(GOAL OF THE EXERCISE): Search the data for the string "Version" and copy each line in which it appears.

(DATA LISTING):
——————

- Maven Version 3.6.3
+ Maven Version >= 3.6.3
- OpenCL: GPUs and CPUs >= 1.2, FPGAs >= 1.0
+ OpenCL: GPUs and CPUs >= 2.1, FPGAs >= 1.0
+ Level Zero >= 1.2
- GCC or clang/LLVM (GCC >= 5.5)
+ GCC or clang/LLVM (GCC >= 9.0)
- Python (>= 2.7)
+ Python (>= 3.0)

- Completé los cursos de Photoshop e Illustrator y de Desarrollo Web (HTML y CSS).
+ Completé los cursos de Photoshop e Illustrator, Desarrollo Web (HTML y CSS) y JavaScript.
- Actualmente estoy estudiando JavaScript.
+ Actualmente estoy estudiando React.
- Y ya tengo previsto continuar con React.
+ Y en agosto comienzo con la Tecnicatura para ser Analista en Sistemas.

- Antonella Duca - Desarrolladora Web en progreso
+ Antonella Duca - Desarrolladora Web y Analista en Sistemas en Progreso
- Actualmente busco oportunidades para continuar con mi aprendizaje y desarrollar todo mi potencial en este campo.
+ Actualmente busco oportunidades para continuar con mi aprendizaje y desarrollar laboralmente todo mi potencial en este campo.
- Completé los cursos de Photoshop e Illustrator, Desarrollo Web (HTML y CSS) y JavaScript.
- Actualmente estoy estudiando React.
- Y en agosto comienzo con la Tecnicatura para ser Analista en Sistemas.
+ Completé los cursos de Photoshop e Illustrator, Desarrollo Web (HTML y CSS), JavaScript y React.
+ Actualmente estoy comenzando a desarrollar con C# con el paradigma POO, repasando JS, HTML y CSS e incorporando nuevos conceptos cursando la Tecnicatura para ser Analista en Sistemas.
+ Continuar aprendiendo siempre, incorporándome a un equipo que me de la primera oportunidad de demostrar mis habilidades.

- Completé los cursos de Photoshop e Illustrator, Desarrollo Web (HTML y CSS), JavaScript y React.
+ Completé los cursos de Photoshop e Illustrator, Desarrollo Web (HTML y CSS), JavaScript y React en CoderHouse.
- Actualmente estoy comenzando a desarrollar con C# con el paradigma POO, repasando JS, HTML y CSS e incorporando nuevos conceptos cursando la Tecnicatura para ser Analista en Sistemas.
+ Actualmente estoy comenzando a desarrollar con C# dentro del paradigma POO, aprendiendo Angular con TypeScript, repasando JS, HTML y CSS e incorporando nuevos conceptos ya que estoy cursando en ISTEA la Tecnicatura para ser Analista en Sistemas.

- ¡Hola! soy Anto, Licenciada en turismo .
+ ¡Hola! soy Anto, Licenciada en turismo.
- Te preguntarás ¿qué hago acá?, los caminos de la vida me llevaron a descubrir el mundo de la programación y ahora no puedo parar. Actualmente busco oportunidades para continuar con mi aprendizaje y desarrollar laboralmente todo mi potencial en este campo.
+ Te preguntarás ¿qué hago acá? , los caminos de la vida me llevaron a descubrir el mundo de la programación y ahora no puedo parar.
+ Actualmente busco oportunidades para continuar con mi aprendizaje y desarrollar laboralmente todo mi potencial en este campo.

——————

(EXERCISE RESPONSE):
- Maven Version 3.6.3
+ Maven Version >= 3.6.3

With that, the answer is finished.